While Wilbur depends on center-pivot irrigation in his silage operation, Cooley grows dryland corn. He plants about 18,000 seeds per acre in 15" rows.
He, too, likes the ability of 15" corn to establish a canopy faster and reduce dependence on herbicide.
“We feel we use about 25% less herbicide because of the earlier canopy,” says Cooley. “If the canopy takes care of the weeds, you don't need a long residual herbicide.”
Chris Boerboom, a University of Wisconsin weed scientist, suggests using higher seeding rates when planting narrow rows.
“Typically, on a medium-textured soil, we shoot for a harvest population of 30,000 plants on 30" rows,” says Boerboom. “If you decrease row spacing to 20" or 15" and increase plant population to 35,000, that combination really helps increase shading and reduces weeds.
“In general, it seems the potential for a yield increase in narrow rows increases the farther you go north,” he adds.

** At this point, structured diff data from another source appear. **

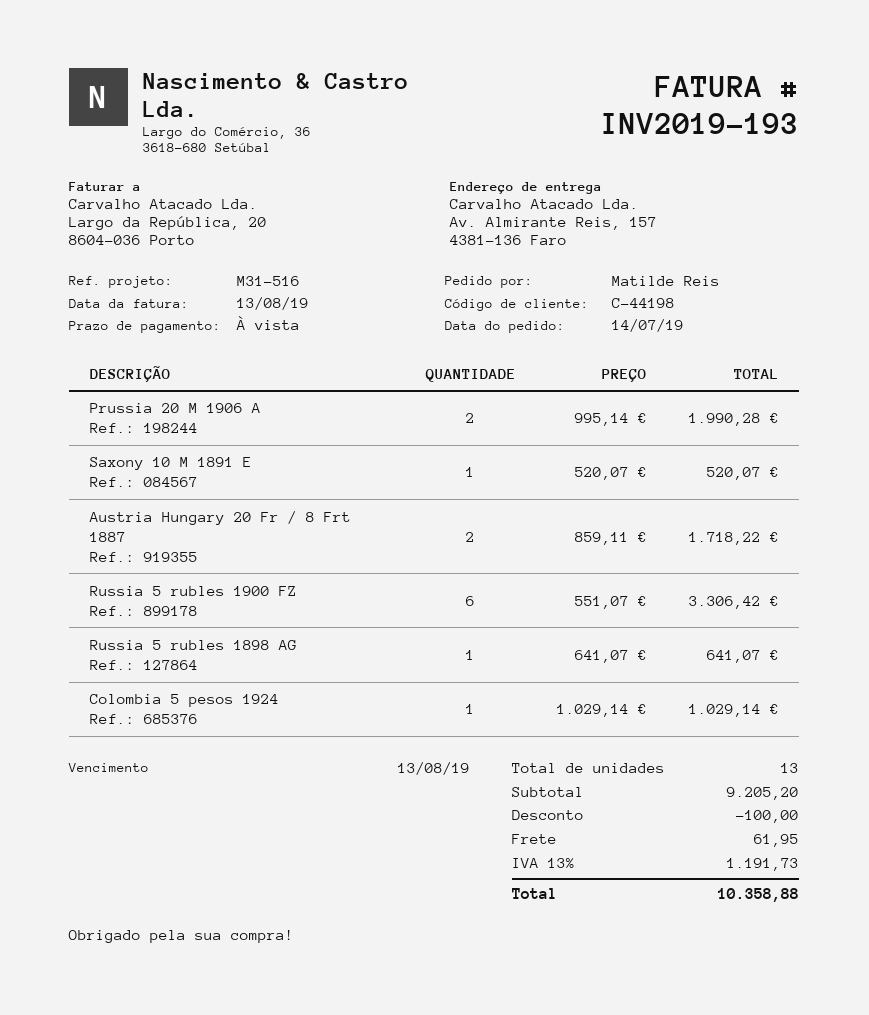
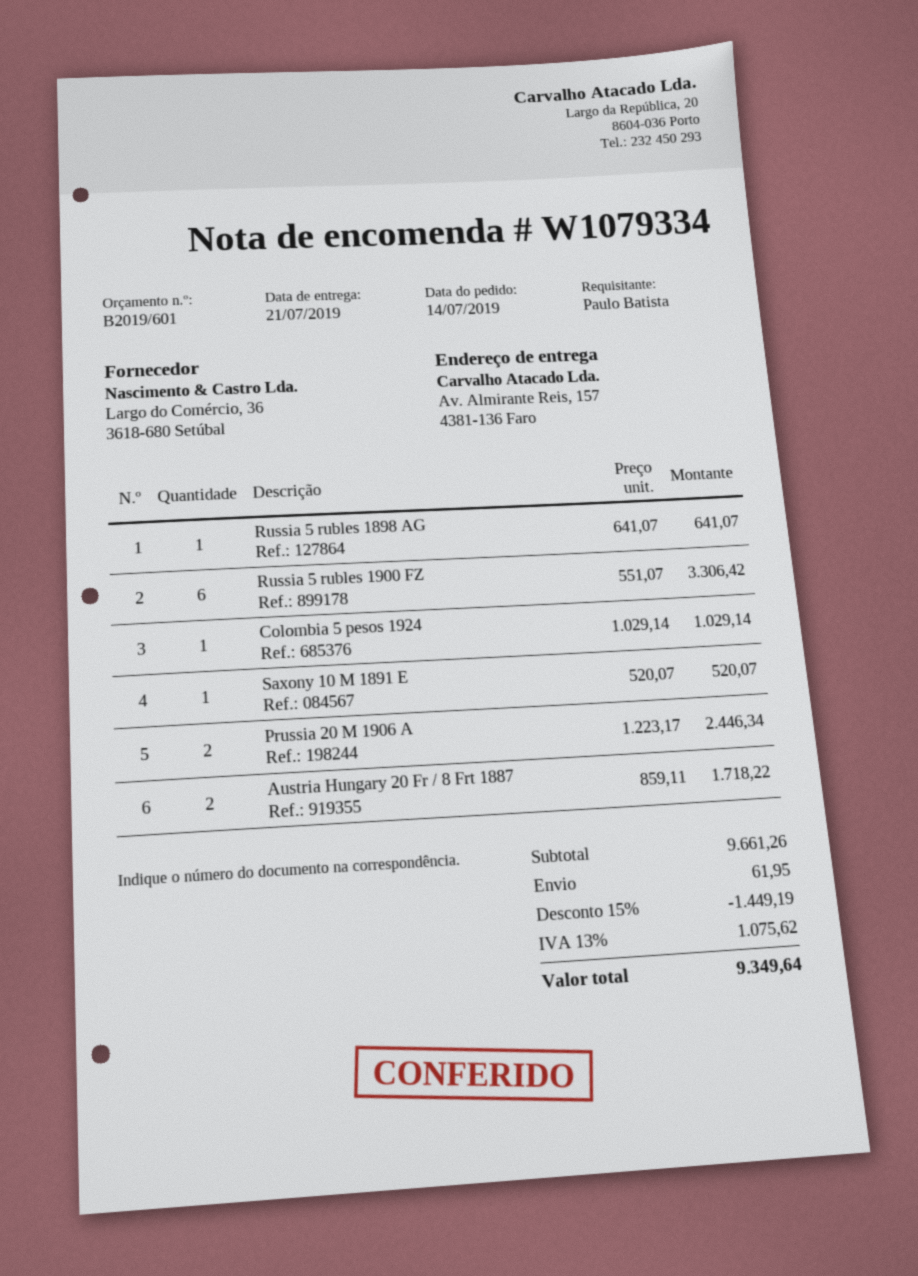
ordered by: Matilde Reis -> Paulo Batista
Prussia 20 M 1906 A: 2 x 995.14 = 1990.28 -> 2 x 1223.17 = 2446.34
subtotal: 9205.20 -> 9661.26
discount: 100.00 -> 1449.19
tax: 13% = 1191.73 -> 13% = 1075.62
total: 10358.88 -> 9349.64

Michigan State University's Kurt Thelen compared silage yields from 30", 22" and 15" corn. Compared to the 30" rows, there was a 500-lb increase in dry weight for the 22"-row silage corn and a 1,000-lb increase for the 15" rows. That converts to overall weight of about 1,700 lbs for every 500 lbs of dry weight.
At the same time, grain yields using the same plant populations increase by about 4%.
“In one study, we compared across-the-board five different plant populations,” says Thelen. “The 4% range was consistent for all populations.
“But if you bumped up populations, you would expect to see a yield increase. As genetics continue to improve and the optimum plant population is pushed higher, you could also expect to see stronger yields with narrow-row.”
However, Boerboom warns that increasing the plant population could reduce stalk strength and cause lodging. “That is something growers have to balance in increasing their plant populations,” he says.
Boerboom also says that, even with the increased canopy, some cultivation may be needed in narrow-row corn.
“Greater crop competition from narrow rows may replace a portion of the weed control traditionally provided by cultivation. But there is not much evidence that narrow rows can completely replace cultivation,” he says. “Until more consistent and favorable results exist for weed suppression by narrow-row corn, it seems wise to either be prepared with a narrow-row cultivator or be prepared to repeat herbicide applications in years when initial herbicide treatments do not give adequate control.”
“You cannot cultivate, but there is much less need to cultivate,” says Wilbur. “We apply either Bicep or Dual and receive pretty good protection against weeds until the canopy is developed.”
Cooley chops his and Wilbur's corn with a Deere 6950 forage harvester equipped with a Kemper all-crop head.